La face sombre du Pop Art

Derrière cette apparente frivolité, Warhol développe très tôt une veine plus grave. À partir de 1962–1963, il puise dans les archives de presse des photographies de drames — accidents de voiture, émeutes raciales, suicides, catastrophes ou scènes d’exécution — qu’il décline dans la série Death and Disaster. Grâce à la sérigraphie, procédé mécanique qu’il affectionne, l’image se répète jusqu’à devenir à la fois banale et obsédante, mimant la manière dont les médias diffusent en boucle des images de violence.

 

Grâce à la sérigraphie, procédé mécanique qu’il affectionne, l’image se répète jusqu’à devenir à la fois banale et obsédante, mimant la manière dont les médias diffusent en boucle des images de violence.

 

La chaise électrique : une icône politique

C’est dans ce contexte qu’apparaît le motif de la chaise électrique, emprunté à une photographie de la salle d’exécution vide de la prison de Sing Sing, sur les rives de l'Hudson, dans l'État de New York. En 1963, cette image résonne particulièrement : la peine de mort par électrocution fait polémique à New York, tandis que les États-Unis sont secoués par des traumatismes politiques, notamment les assassinats de John F. Kennedy et de Lee Harvey Oswald, son meurtrier, en 1963. Le mouvement croissant de protestation contre la peine capitale — relancé après l’exécution très médiatisée de Caryl Chessman en 1960 — alimente un débat national sur la violence institutionnelle.

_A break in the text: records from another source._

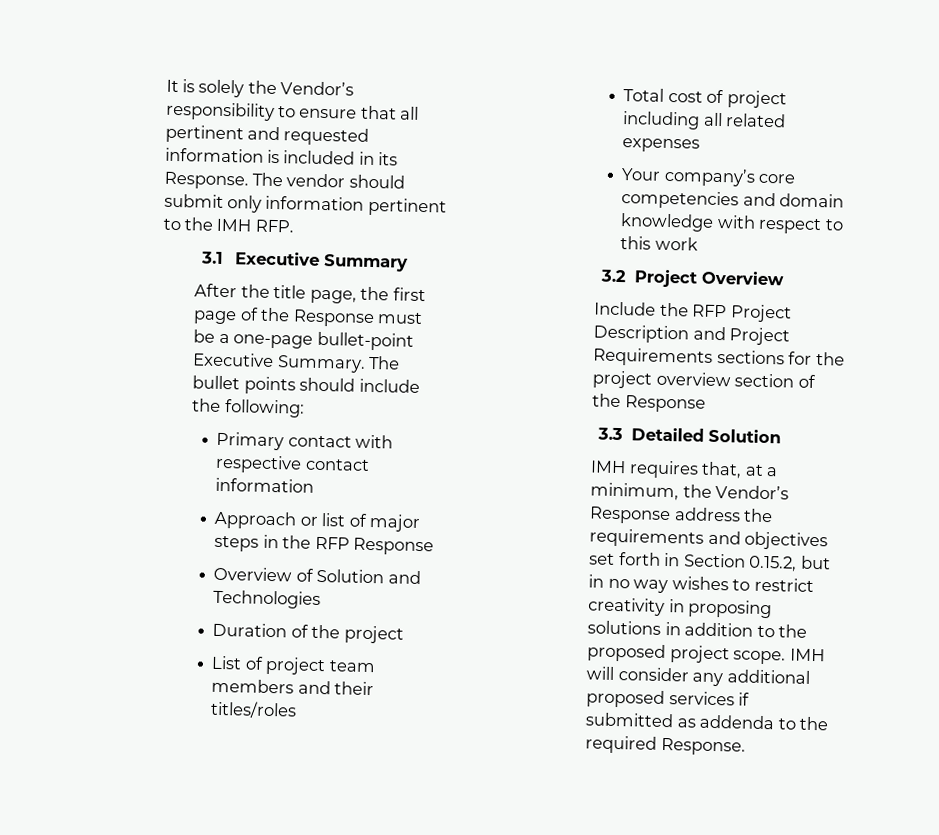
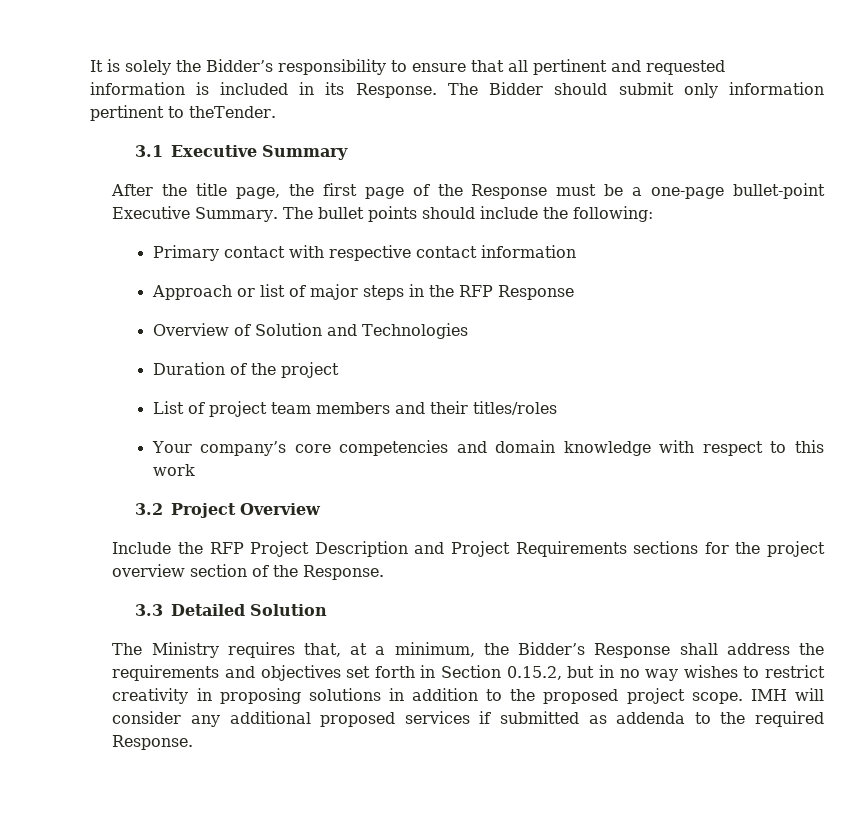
- It is solely the Vendor’s responsibility to ensure that all pertinent and requested information is included in its Response.
+ It is solely the Bidder’s responsibility to ensure that all pertinent and requested information is included in its Response.
- The vendor should submit only information pertinent to the IMH RFP.
+ The Bidder should submit only information pertinent to theTender.
- Total cost of project including all related expenses
- Include the RFP Project Description and Project Requirements sections for the project overview section of the Response
+ Include the RFP Project Description and Project Requirements sections for the project overview section of the Response.
- IMH requires that, at a minimum, the Vendor’s Response address the requirements and objectives set forth in Section 0.15.2, but in no way wishes to restrict creativity in proposing solutions in addition to the proposed project scope.
+ The Ministry requires that, at a minimum, the Bidder’s Response shall address the requirements and objectives set forth in Section 0.15.2, but in no way wishes to restrict creativity in proposing solutions in addition to the proposed project scope.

Big Electric Chair : un spectre coloré

Avec Big Electric Chair (1967), Warhol combine couleurs stridentes, cadrage approximatif et image dégradée pour transformer cet objet de pouvoir en icône froide et spectrale. La chaise, vide, devient une allégorie de la mort mais aussi le symbole d’une violence d’État exposée comme un spectacle. La présence occasionnelle d’un monochrome à côté du motif, ou la répétition sérielle de l’image, renforce cette impression de distance, comme si la représentation elle-même s’effaçait.

 

La chaise, vide, devient une allégorie de la mort mais aussi le symbole d’une violence d’État exposée comme un spectacle.

 

Une vision pessimiste de l’Amérique

Au-delà du contexte historique, la chaise électrique s’inscrit chez Warhol parmi d’autres images résolument létales : accidents, répression policière, champignon nucléaire. Toutes témoignent d’une vision profondément pessimiste de l’Amérique des sixties, où l’obsession de la célébrité et de la consommation côtoie une fascination pour le tragique. Pour Michel Gauthier, conservateur au Musée national d'art moderne, « cette représentation d’une chaise électrique dans la chambre d’exécution s’apparente, malgré ses couleurs, à une peinture noire porteuse d'une vision foncièrement pessimiste de la société américaine. En d’autres termes, pareille peinture traduit avant tout le commerce fasciné de l’artiste avec le rien, dont la frivolité, la surface, la répétition, la mort ne sont que les différents avatars. » ◼

La peine de mort aux États-Unis dans les années 1960

Dans les années 1960, la peine de mort est encore largement pratiquée aux États-Unis, l’électrocution étant l’une des méthodes les plus courantes. Plusieurs affaires très médiatisées, notamment celle de Caryl Chessman exécuté en 1960, nourrissent un mouvement croissant de contestation : l’opinion publique s’interroge sur l’humanité des méthodes d’exécution et sur les risques d’erreur judiciaire.

 

À New York, les dernières exécutions de 1963 interviennent dans un climat national marqué par la violence politique et sociale, ce qui renforce la polémique. Cette tension aboutira quelques années plus tard à la décision Furman v. Georgia (1972), qui suspend temporairement la peine capitale aux États-Unis.

 

Dans ce contexte, la chaise électrique devient pour Warhol un symbole puissant : celui d’une violence d’État exposée au public comme une image parmi d’autres dans le flux médiatique.

 

En 2025 la peine de mort a été abolie dans vingt-trois des cinquante États américains. Six autres – Arizona, Californie, Ohio, Oregon, Pennsylvanie et Tennessee – observent un moratoire des exécutions sur décision du gouverneur.